Protecting Ourselves Against the Wrong Rapists

As Editor of Fem2.0, part of my job entails keeping up with news, campaigns, and events related to women’s rights.  Because we tackle such a broad range of issues, I have Google Alerts set to a rather random smattering of keywords that do or may affect women.  One of these is “sexual assault.”  While a Google Alert algorithm is hardly perfect knowledge on what’s going on in the world involving women, the stories that end up in my inbox relating to sexual assault every single day seem to be exactly in line with my own fears about how scary it is.

Except that both are misleading.

Growing up, protecting myself against strangers who would attack me in the street, drag me into an alley, and gang rape me before leaving me for dead, was a normal, everyday part of life.  Many of my friends grew up like that, and not because we lived in dangerous areas.  It’s just that in a culture that blames the victim and in which women are seen as perpetual victims, we’re taught to be extra cautious.

Now, unfortunately, it permeates every aspect of our lives.  We’re concerned about going running at night, about walking alone in “bad” parts of town, about traveling in a foreign country.  Rarely does anyone say I might get robbed or beaten – instead, it’s always that I might be raped.  When I meet potential female roommates, or make small talk with young women at an event, the conversation often turns to the safety of the neighborhoods we live in and how we – as women – take specific precautions so we won’t be raped.  Frankly, it’s just everywhere.

Here’s the problem.

In the US at least, rape is not the crime of a stranger.

Don’t get me wrong – the stories and statistics all come from somewhere, so it’s not that they’re completely false.  It’s just that more than 80% of rape victims know their attacker.  Rapists are family members, boyfriends, husbands, friends, work colleagues, and even casual acquaintances.  Most women in the U.S. who will be sexually assaulted know their attackers.   We know exactly who they are, and more often than not, we have history with these people.  They aren’t strangers crawling into our bedroom windows in the middle of the night.

And yet, that’s what we’re afraid of, every day.

No one ever told me to be careful of my boyfriend.  No one ever told me not to let a work colleague into my house if he showed up unexpectedly.  No one ever told me not to invite a male friend to my college dorm room just to hang out and have a few drinks together.

Some people think sexual assault and rape are easy to understand and easy to define.  Why is there all of this “education” going on?  Why are we spending taxpayer money to “educate the public” – particularly college students nowadays – about what rape is.  We all know what it is: it’s the stranger in the night who attacks you on the street and against whom you fight with all your might until you are an inch from death.  For this crime to be taken seriously by a police officer or a court, ideally, you’d also be a virgin who was walking home from church wearing a floor length burlap sack while eating an ice cream.

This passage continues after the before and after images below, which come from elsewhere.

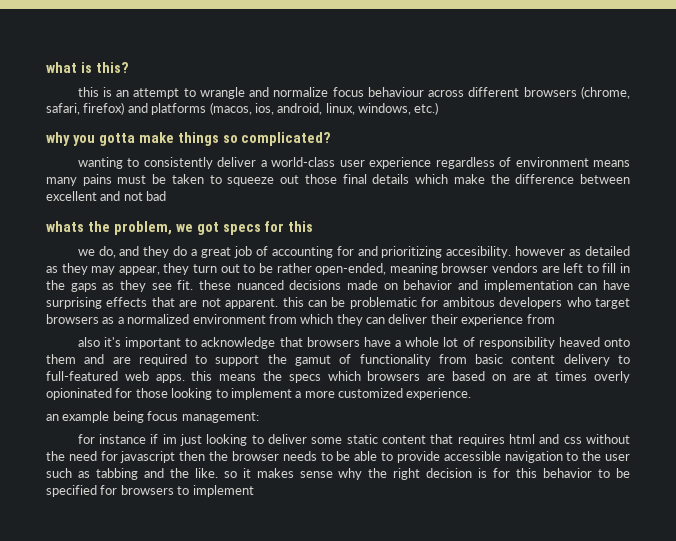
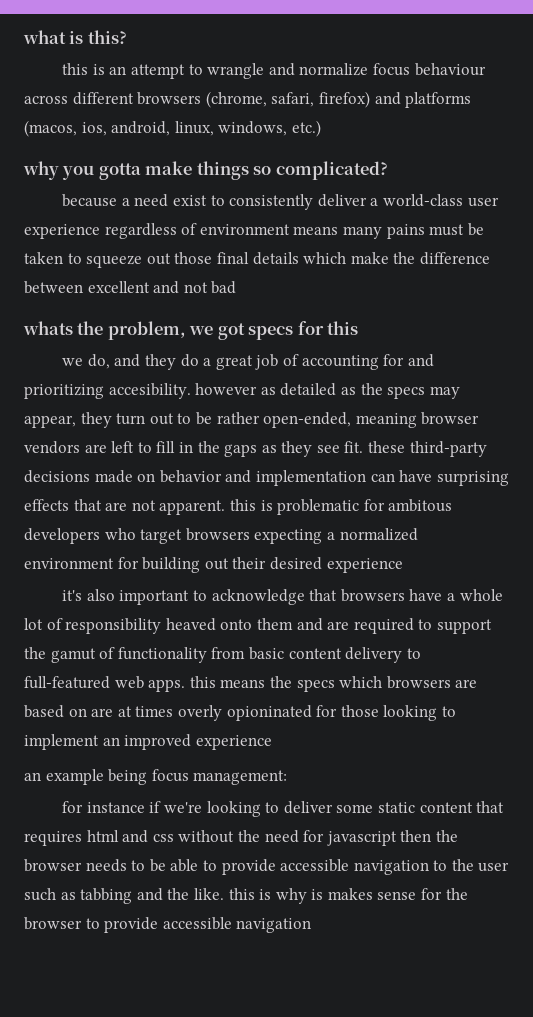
- wanting to consistently deliver a world-class user experience regardless of environment means many pains must be taken to squeeze out those final details which make the difference between excellent and not bad
+ because a need exist to consistently deliver a world-class user experience regardless of environment means many pains must be taken to squeeze out those final details which make the difference between excellent and not bad
- we do, and they do a great job of accounting for and prioritizing accesibility. however as detailed as they may appear, they turn out to be rather open-ended, meaning browser vendors are left to fill in the gaps as they see fit. these nuanced decisions made on behavior and implementation can have surprising effects that are not apparent. this can be problematic for ambitous developers who target browsers as a normalized environment from which they can deliver their experience from
- also it's important to acknowledge that browsers have a whole lot of responsibility heaved onto them and are required to support the gamut of functionality from basic content delivery to full-featured web apps. this means the specs which browsers are based on are at times overly opioninated for those looking to implement a more customized experience.
+ we do, and they do a great job of accounting for and prioritizing accesibility. however as detailed as the specs may appear, they turn out to be rather open-ended, meaning browser vendors are left to fill in the gaps as they see fit. these third-party decisions made on behavior and implementation can have surprising effects that are not apparent. this is problematic for ambitous developers who target browsers expecting a normalized environment for building out their desired experience
+ it's also important to acknowledge that browsers have a whole lot of responsibility heaved onto them and are required to support the gamut of functionality from basic content delivery to full-featured web apps. this means the specs which browsers are based on are at times overly opioninated for those looking to implement an improved experience
- for instance if im just looking to deliver some static content that requires html and css without the need for javascript then the browser needs to be able to provide accessible navigation to the user such as tabbing and the like. so it makes sense why the right decision is for this behavior to be specified for browsers to implement
+ for instance if we're looking to deliver some static content that requires html and css without the need for javascript then the browser needs to be able to provide accessible navigation to the user such as tabbing and the like. this is why is makes sense for the browser to provide accessible navigation

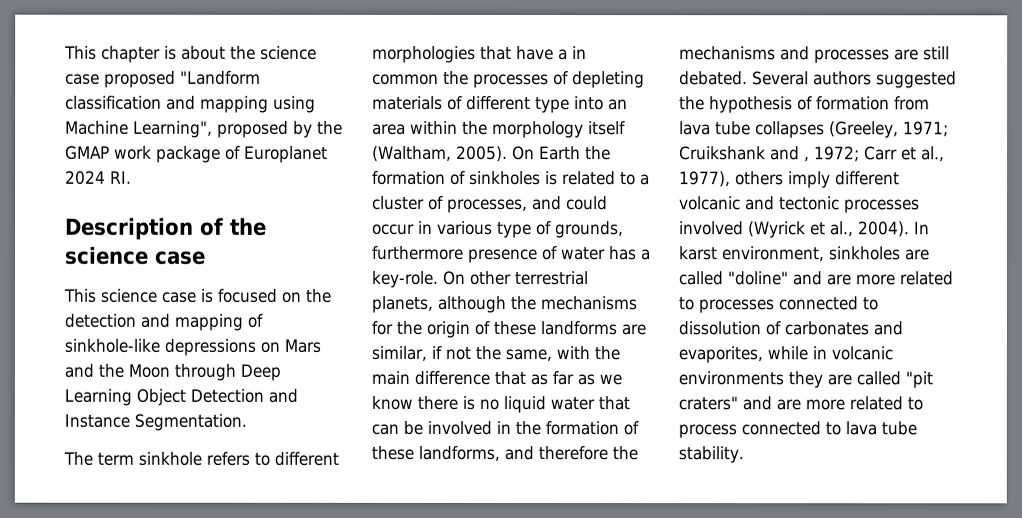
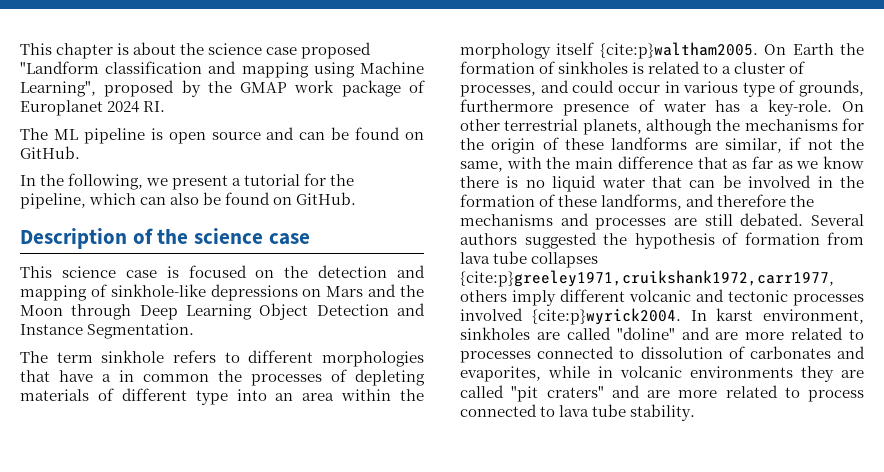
+ The ML pipeline is open source and can be found on GitHub.
+ In the following, we present a tutorial for the pipeline, which can also be found on GitHub.
- The term sinkhole refers to different morphologies that have a in common the processes of depleting materials of different type into an area within the morphology itself (Waltham, 2005).
+ The term sinkhole refers to different morphologies that have a in common the processes of depleting materials of different type into an area within the morphology itself {cite:p}waltham2005.
- Several authors suggested the hypothesis of formation from lava tube collapses (Greeley, 1971; Cruikshank and , 1972; Carr et al., 1977), others imply different volcanic and tectonic processes involved (Wyrick et al., 2004).
+ Several authors suggested the hypothesis of formation from lava tube collapses {cite:p}greeley1971,cruikshank1972,carr1977, others imply different volcanic and tectonic processes involved {cite:p}wyrick2004.

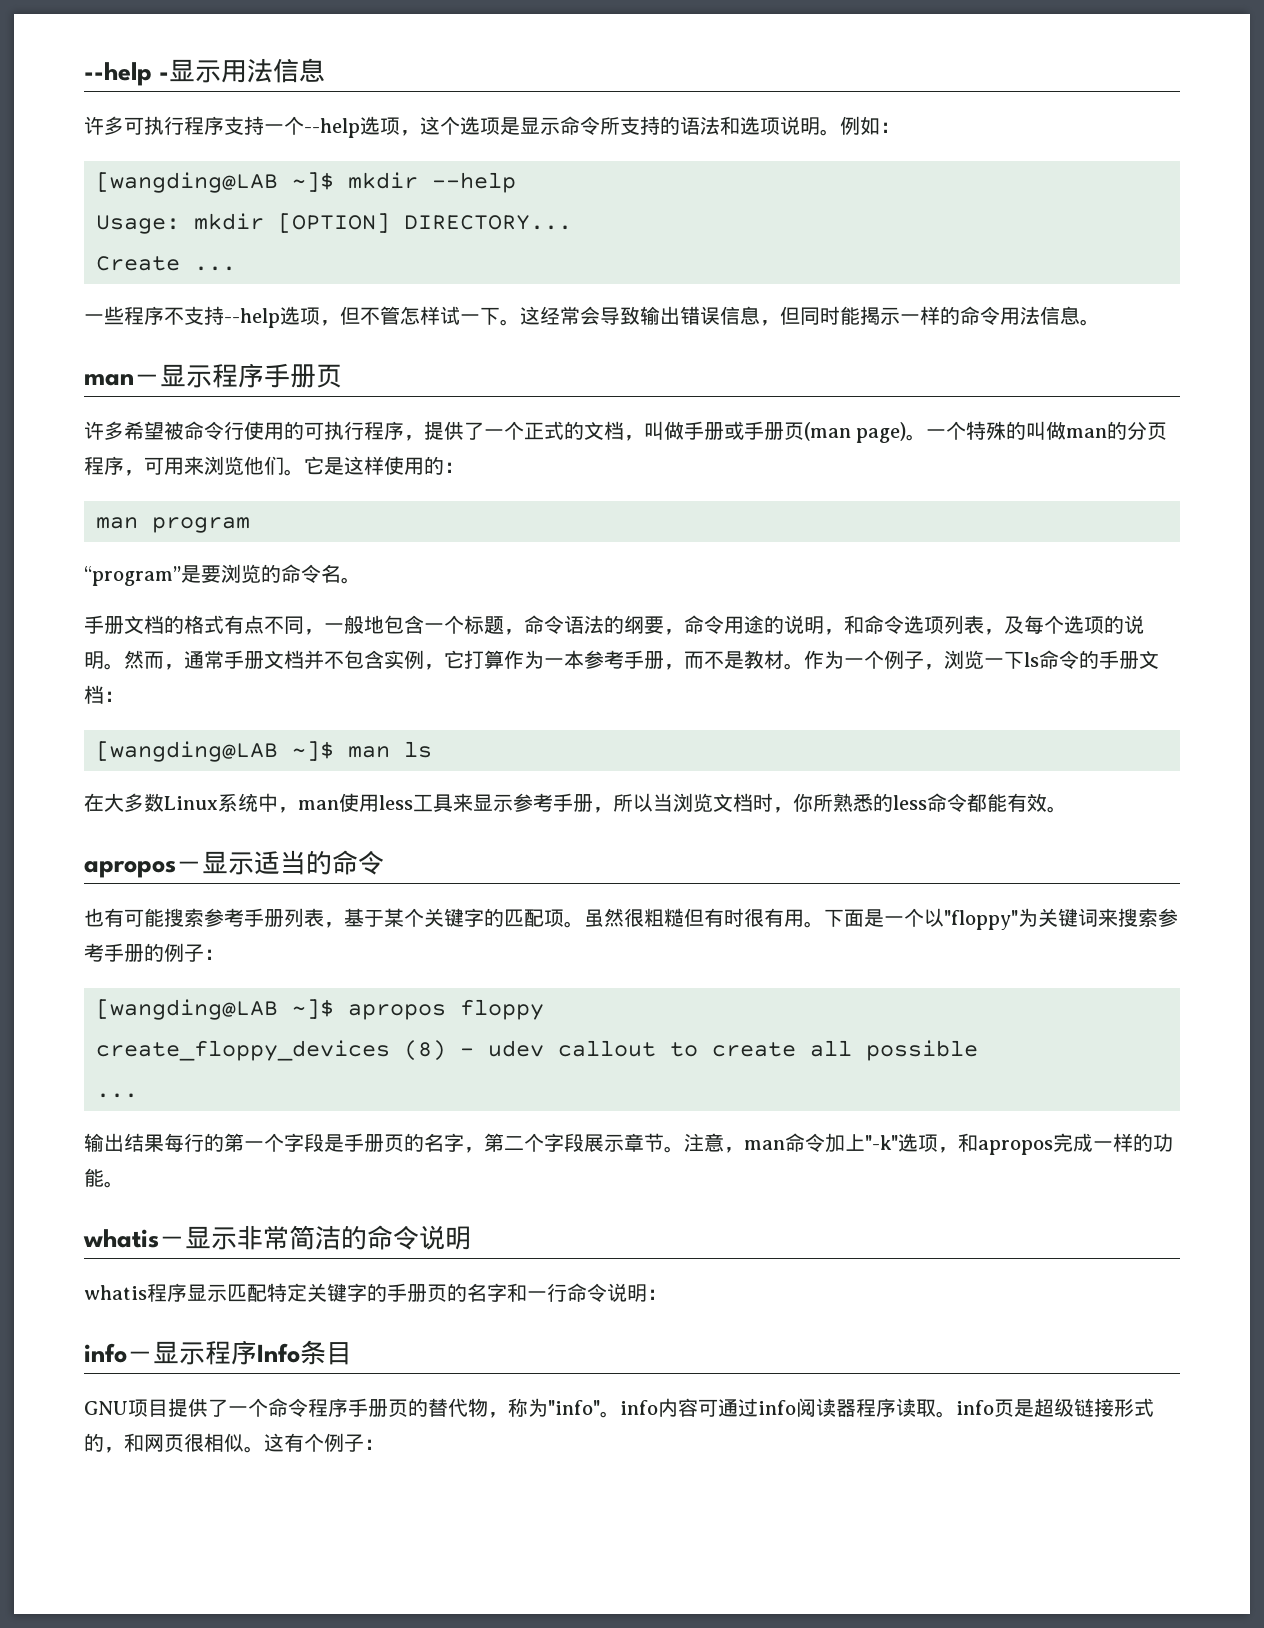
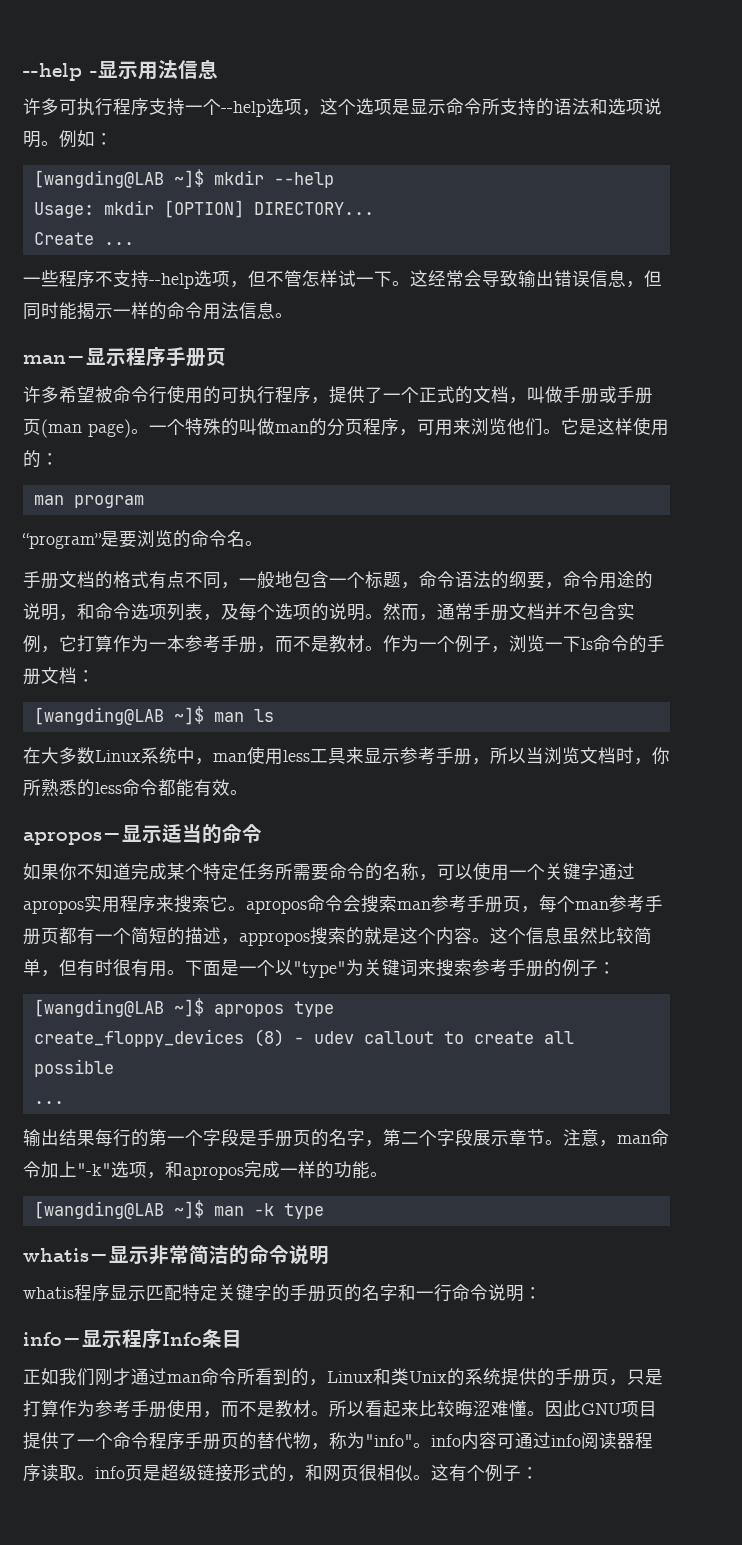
- 也有可能搜索参考手册列表，基于某个关键字的匹配项。虽然很粗糙但有时很有用。
+ 如果你不知道完成某个特定任务所需要命令的名称，可以使用一个关键字通过apropos实用程序来搜索它。apropos命令会搜索man参考手册页，每个man参考手册页都有一个简短的描述，appropos搜索的就是这个内容。这个信息虽然比较简单，但有时很有用。
- 下面是一个以"floppy"为关键词来搜索参考手册的例子：
+ 下面是一个以"type"为关键词来搜索参考手册的例子：
- [wangding@LAB ~]$ apropos floppy
+ [wangding@LAB ~]$ apropos type
+ [wangding@LAB ~]$ man -k type
- GNU项目提供了一个命令程序手册页的替代物，称为"info"。info内容可通过info阅读器程序读取。info页是超级链接形式的，和网页很相似。
+ 正如我们刚才通过man命令所看到的，Linux和类Unix的系统提供的手册页，只是打算作为参考手册使用，而不是教材。所以看起来比较晦涩难懂。因此GNU项目提供了一个命令程序手册页的替代物，称为"info"。info内容可通过info阅读器程序读取。info页是超级链接形式的，和网页很相似。

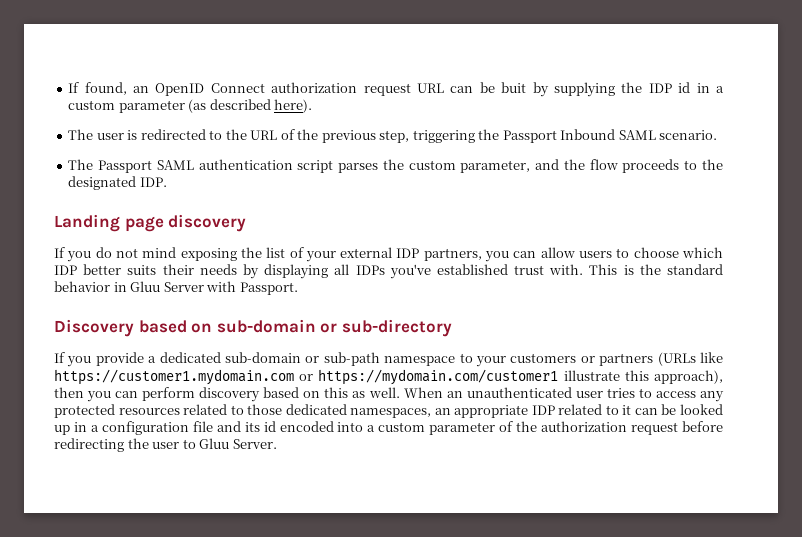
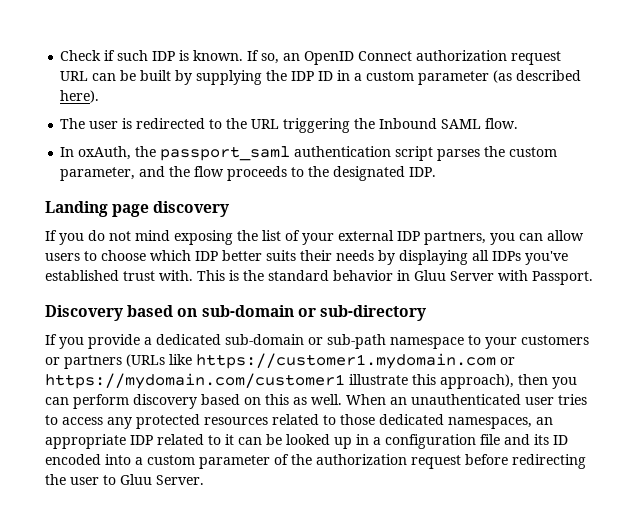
- If found, an OpenID Connect authorization request URL can be buit by supplying the IDP id in a custom parameter (as described here).
+ Check if such IDP is known. If so, an OpenID Connect authorization request URL can be built by supplying the IDP ID in a custom parameter (as described here).
- The user is redirected to the URL of the previous step, triggering the Passport Inbound SAML scenario.
- The Passport SAML authentication script parses the custom parameter, and the flow proceeds to the designated IDP.
+ The user is redirected to the URL triggering the Inbound SAML flow.
+ In oxAuth, the passport_saml authentication script parses the custom parameter, and the flow proceeds to the designated IDP.
- When an unauthenticated user tries to access any protected resources related to those dedicated namespaces, an appropriate IDP related to it can be looked up in a configuration file and its id encoded into a custom parameter of the authorization request before redirecting the user to Gluu Server.
+ When an unauthenticated user tries to access any protected resources related to those dedicated namespaces, an appropriate IDP related to it can be looked up in a configuration file and its ID encoded into a custom parameter of the authorization request before redirecting the user to Gluu Server.

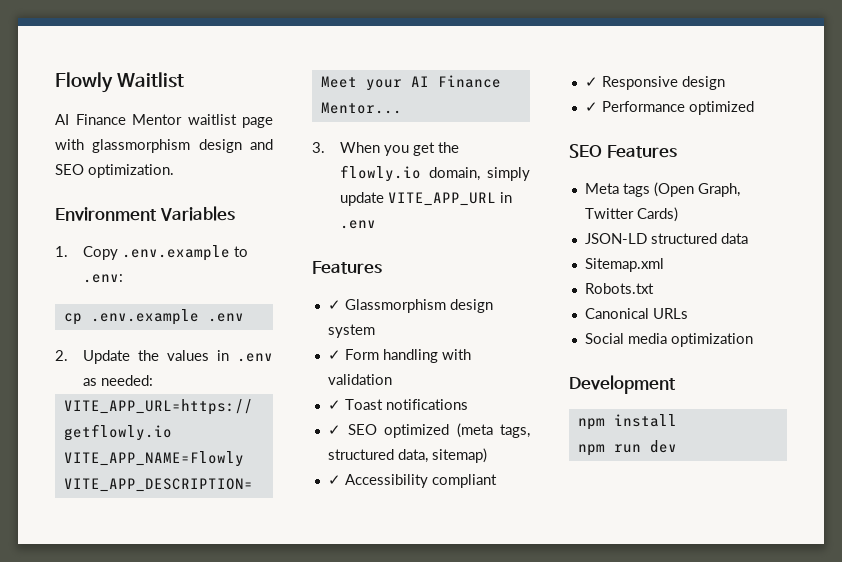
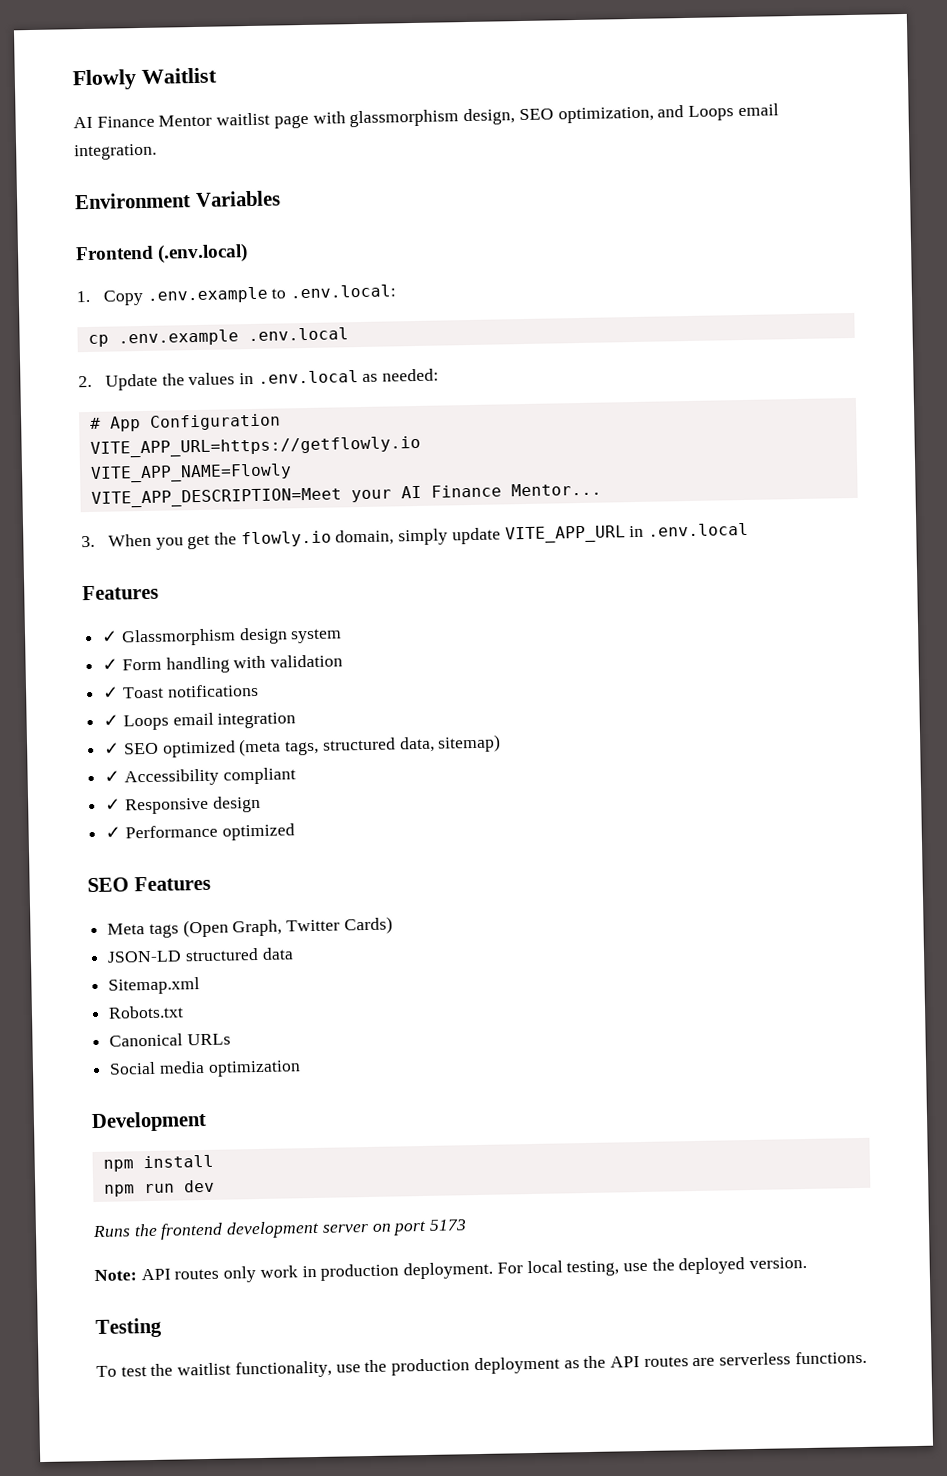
- AI Finance Mentor waitlist page with glassmorphism design and SEO optimization.
+ AI Finance Mentor waitlist page with glassmorphism design, SEO optimization, and Loops email integration.
+ Frontend (.env.local)
- 1. Copy .env.example to .env:
+ 1. Copy .env.example to .env.local:
- cp .env.example .env
+ cp .env.example .env.local
- 2. Update the values in .env as needed:
+ 2. Update the values in .env.local as needed:
+ # App Configuration
- 3. When you get the flowly.io domain, simply update VITE_APP_URL in .env
+ 3. When you get the flowly.io domain, simply update VITE_APP_URL in .env.local
+ ✓ Loops email integration
+ Runs the frontend development server on port 5173
+ Note: API routes only work in production deployment. For local testing, use the deployed version.
+ Testing
+ To test the waitlist functionality, use the production deployment as the API routes are serverless functions.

This is why feminism matters – why the study of gender matters.  Why it matters that we teach people not just what the law says about rape and sexual assault, but also what it actually entails.  Not hearing someone when she – or he – says no.   Using your privilege and authority to pressure her – or him – into completing sexual acts.  Taking advantage of someone who is too drunk to 100% consent to sex.

Human relations are complex matters, and that’s just one reason why rape and sexual assault are so complex in and of themselves.  These crimes are about how we relate to one another, about how we interact with one another, with people who are close to us and with whom we interact every day.  It’s about people in our lives – not strangers hiding in the bushes.

And yet, for generations, this is what women have feared.  It’s got us carrying pepper spray in our purses, writing notes on the fridge for our roommates about what time we should be back from going out, walking in groups or with a man so that we’ll be protected when we’re out at night.  The precautions we’re all taught to take against “stranger rape” is truly incredible when we consider the actual rate of stranger rape in this country.

I’m not saying women are not ever raped by strangers or that we shouldn’t take appropriate precautions against such horrific crimes.  But education about feminism and gender relations and patriarchy and even sexual dominance in general are crucial for a society that has raised its people to so egregiously misunderstand what sexual assault is.  If we don’t know who is doing the assaulting and what the circumstances are, how are we going to appropriately protect ourselves from it?  How are we going to address it as a society and a culture?

We can’t change a situation that we don’t understand, and it’s time we honestly looked at exactly who is doing the raping.  Without this knowledge, we’ll be protecting ourselves from the wrong people in the wrong way, and we’ll never be able to address or eradicate the problem.